Gas was the first of the new fuels to be produced. Gas began life as a by-product of coke manufacture, since coke was increasingly in demand to fuel the iron industry.

"Leon", the first gasligt in Paris ©  Shirley Burchill

Coal gas, as it was called, was first used in the Soho steam engine works of Boulton and Watt. Their manager, William Murdock, began experimenting with coal gas and, in 1782, he built a small factory to provide gas lighting for the works. One of the employees at the Soho works, Samuel Clegg, saw the potential of this new form of lighting. Clegg left his job to set up his own gas lighting business, the Gas Lighting and Coke Company. Gradually his business expanded as gas lighting was installed in many mills, factories and houses.

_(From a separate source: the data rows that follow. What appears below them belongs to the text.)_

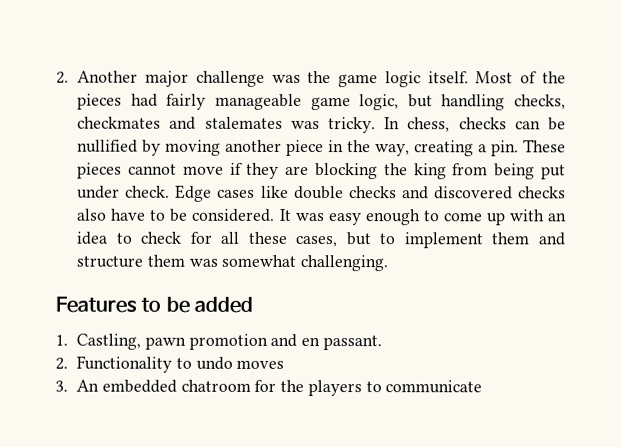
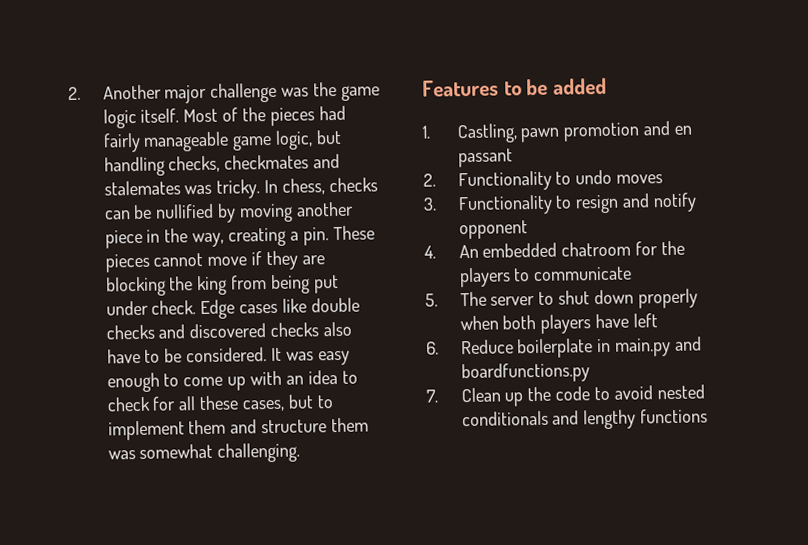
- 1. Castling, pawn promotion and en passant.
+ 1. Castling, pawn promotion and en passant
- 3. An embedded chatroom for the players to communicate
+ 3. Functionality to resign and notify opponent
+ 4. An embedded chatroom for the players to communicate
+ 5. The server to shut down properly when both players have left
+ 6. Reduce boilerplate in main.py and boardfunctions.py
+ 7. Clean up the code to avoid nested conditionals and lengthy functions

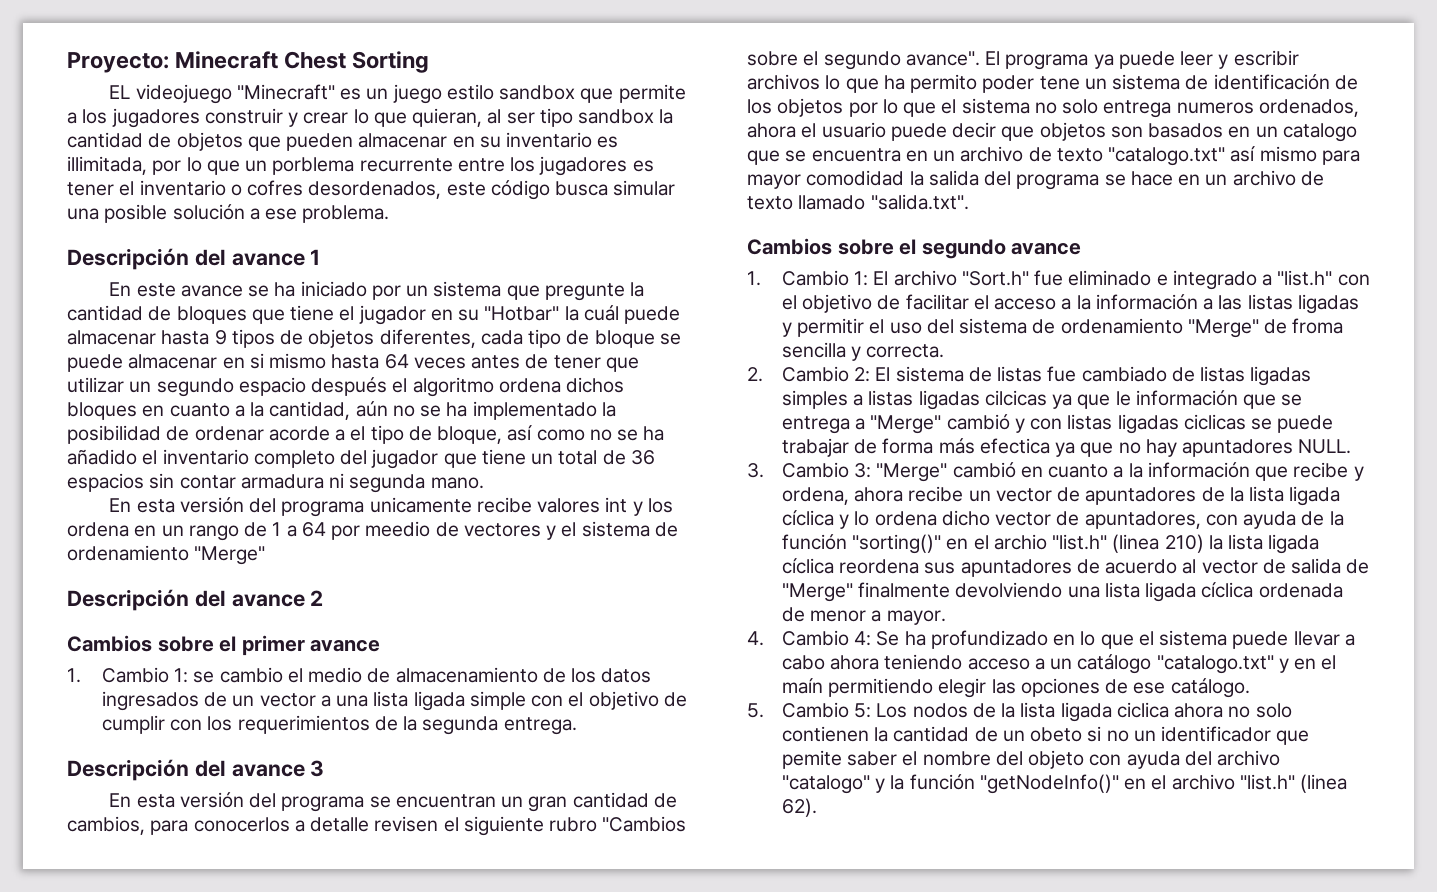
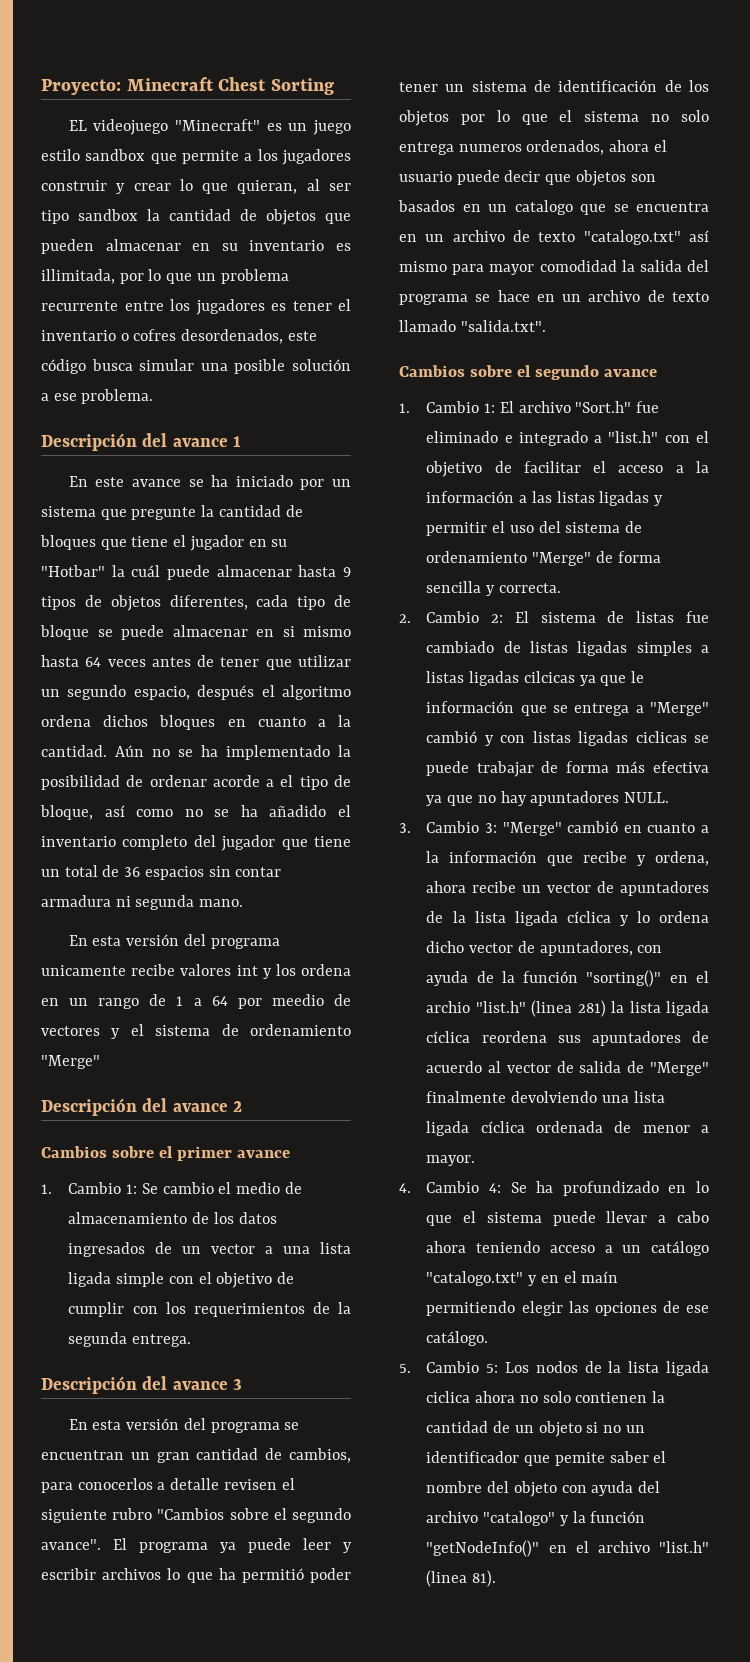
- EL videojuego "Minecraft" es un juego estilo sandbox que permite a los jugadores construir y crear lo que quieran, al ser tipo sandbox la cantidad de objetos que pueden almacenar en su inventario es illimitada, por lo que un porblema recurrente entre los jugadores es tener el inventario o cofres desordenados, este código busca simular una posible solución a ese problema.
+ EL videojuego "Minecraft" es un juego estilo sandbox que permite a los jugadores construir y crear lo que quieran, al ser tipo sandbox la cantidad de objetos que pueden almacenar en su inventario es illimitada, por lo que un problema recurrente entre los jugadores es tener el inventario o cofres desordenados, este código busca simular una posible solución a ese problema.
- En este avance se ha iniciado por un sistema que pregunte la cantidad de bloques que tiene el jugador en su "Hotbar" la cuál puede almacenar hasta 9 tipos de objetos diferentes, cada tipo de bloque se puede almacenar en si mismo hasta 64 veces antes de tener que utilizar un segundo espacio después el algoritmo ordena dichos bloques en cuanto a la cantidad, aún no se ha implementado la posibilidad de ordenar acorde a el tipo de bloque, así como no se ha añadido el inventario completo del jugador que tiene un total de 36 espacios sin contar armadura ni segunda mano.
+ En este avance se ha iniciado por un sistema que pregunte la cantidad de bloques que tiene el jugador en su "Hotbar" la cuál puede almacenar hasta 9 tipos de objetos diferentes, cada tipo de bloque se puede almacenar en si mismo hasta 64 veces antes de tener que utilizar un segundo espacio, después el algoritmo ordena dichos bloques en cuanto a la cantidad. Aún no se ha implementado la posibilidad de ordenar acorde a el tipo de bloque, así como no se ha añadido el inventario completo del jugador que tiene un total de 36 espacios sin contar armadura ni segunda mano.
- 1. Cambio 1: se cambio el medio de almacenamiento de los datos ingresados de un vector a una lista ligada simple con el objetivo de cumplir con los requerimientos de la segunda entrega.
+ 1. Cambio 1: Se cambio el medio de almacenamiento de los datos ingresados de un vector a una lista ligada simple con el objetivo de cumplir con los requerimientos de la segunda entrega.
- El programa ya puede leer y escribir archivos lo que ha permito poder tene un sistema de identificación de los objetos por lo que el sistema no solo entrega numeros ordenados, ahora el usuario puede decir que objetos son basados en un catalogo que se encuentra en un archivo de texto "catalogo.txt" así mismo para mayor comodidad la salida del programa se hace en un archivo de texto llamado "salida.txt".
+ El programa ya puede leer y escribir archivos lo que ha permitió poder tener un sistema de identificación de los objetos por lo que el sistema no solo entrega numeros ordenados, ahora el usuario puede decir que objetos son basados en un catalogo que se encuentra en un archivo de texto "catalogo.txt" así mismo para mayor comodidad la salida del programa se hace en un archivo de texto llamado "salida.txt".
- 1. Cambio 1: El archivo "Sort.h" fue eliminado e integrado a "list.h" con el objetivo de facilitar el acceso a la información a las listas ligadas y permitir el uso del sistema de ordenamiento "Merge" de froma sencilla y correcta.
+ 1. Cambio 1: El archivo "Sort.h" fue eliminado e integrado a "list.h" con el objetivo de facilitar el acceso a la información a las listas ligadas y permitir el uso del sistema de ordenamiento "Merge" de forma sencilla y correcta.
- 2. Cambio 2: El sistema de listas fue cambiado de listas ligadas simples a listas ligadas cilcicas ya que le información que se entrega a "Merge" cambió y con listas ligadas ciclicas se puede trabajar de forma más efectica ya que no hay apuntadores NULL.
+ 2. Cambio 2: El sistema de listas fue cambiado de listas ligadas simples a listas ligadas cilcicas ya que le información que se entrega a "Merge" cambió y con listas ligadas ciclicas se puede trabajar de forma más efectiva ya que no hay apuntadores NULL.
- "Merge" cambió en cuanto a la información que recibe y ordena, ahora recibe un vector de apuntadores de la lista ligada cíclica y lo ordena dicho vector de apuntadores, con ayuda de la función "sorting()" en el archio "list.h" (linea 210) la lista ligada cíclica reordena sus apuntadores de acuerdo al vector de salida de "Merge" finalmente devolviendo una lista ligada cíclica ordenada de menor a mayor.
+ "Merge" cambió en cuanto a la información que recibe y ordena, ahora recibe un vector de apuntadores de la lista ligada cíclica y lo ordena dicho vector de apuntadores, con ayuda de la función "sorting()" en el archio "list.h" (linea 281) la lista ligada cíclica reordena sus apuntadores de acuerdo al vector de salida de "Merge" finalmente devolviendo una lista ligada cíclica ordenada de menor a mayor.
- 5. Cambio 5: Los nodos de la lista ligada ciclica ahora no solo contienen la cantidad de un obeto si no un identificador que pemite saber el nombre del objeto con ayuda del archivo "catalogo" y la función "getNodeInfo()" en el archivo "list.h" (linea 62).
+ 5. Cambio 5: Los nodos de la lista ligada ciclica ahora no solo contienen la cantidad de un objeto si no un identificador que pemite saber el nombre del objeto con ayuda del archivo "catalogo" y la función "getNodeInfo()" en el archivo "list.h" (linea 81).

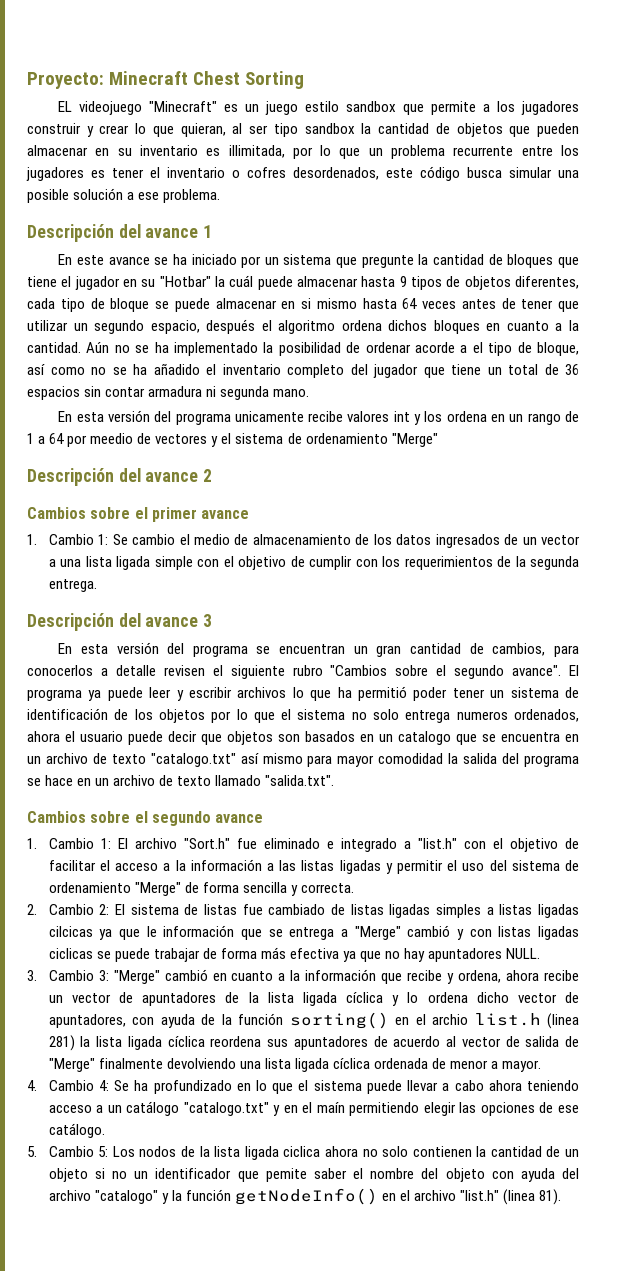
- "Merge" cambió en cuanto a la información que recibe y ordena, ahora recibe un vector de apuntadores de la lista ligada cíclica y lo ordena dicho vector de apuntadores, con ayuda de la función "sorting()" en el archio "list.h" (linea 281) la lista ligada cíclica reordena sus apuntadores de acuerdo al vector de salida de "Merge" finalmente devolviendo una lista ligada cíclica ordenada de menor a mayor.
+ "Merge" cambió en cuanto a la información que recibe y ordena, ahora recibe un vector de apuntadores de la lista ligada cíclica y lo ordena dicho vector de apuntadores, con ayuda de la función sorting() en el archio list.h (linea 281) la lista ligada cíclica reordena sus apuntadores de acuerdo al vector de salida de "Merge" finalmente devolviendo una lista ligada cíclica ordenada de menor a mayor.
- 5. Cambio 5: Los nodos de la lista ligada ciclica ahora no solo contienen la cantidad de un objeto si no un identificador que pemite saber el nombre del objeto con ayuda del archivo "catalogo" y la función "getNodeInfo()" en el archivo "list.h" (linea 81).
+ 5. Cambio 5: Los nodos de la lista ligada ciclica ahora no solo contienen la cantidad de un objeto si no un identificador que pemite saber el nombre del objeto con ayuda del archivo "catalogo" y la función getNodeInfo() en el archivo "list.h" (linea 81).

By 1823, over fifty towns and cities were lit by gas. It proved to be a very economical method of lighting, costing up to 75% less than lighting produced by oil lamps or candles. In 1859, gas lighting was to be found all over Britain. Over 1000 gas works had sprung up to meet the demand for the new fuel. Between 1865 and 1885, there was a boom in investment in gas, which reduced its cost even further.

The economic effect of gas lighting was to allow factories to work much longer hours. This was particularly important during the winter months when nights were longer. Factories could even work continuously over 24 hours, so increasing production. The brighter lighting which gas provided allowed people to read more easily and for longer. This stimulated literacy and learning, so speeding up the Industrial Revolution. Towns became much safer places to travel around because gas lamps were installed in the street, so reducing crime rates.

During the manufacture of coal gas a number of other chemicals were produced. These by-products included ammonia, naptha and coal tar which formed the basis of the chemical industry. Ammonia, when combined with other chemicals, was found to be a good artificial fertilizer. Mackintosh discovered that naptha was able to dissolve rubber. This discovery led to the creation of the famous waterproof overcoat that came to bear his name.

At first, coal tar seemed to be a rather smelly by-product with little practical use. Later, however, it was found that when coal tar was combined with road-stone grit, it made an excellent sealed layer to top road surfaces. This layer became known as tarmacadam. It transformed the dusty lanes of the 19th century into the black, smooth roads that we use today. Coal tar also became the centre of a new industry when it was discovered that artificial dyes could be extracted from it. These were the first successful artificial dyes and they were in great demand.

Pieces of leather which have been dyed ©  Shirley Burchill

By the end of the century, gas lighting was found in most shops, houses, factories and schools throughout Britain and Europe. This cheap form of lighting was soon to suffer severe competition from the newly invented, but much more costly (and dimmer), electric light.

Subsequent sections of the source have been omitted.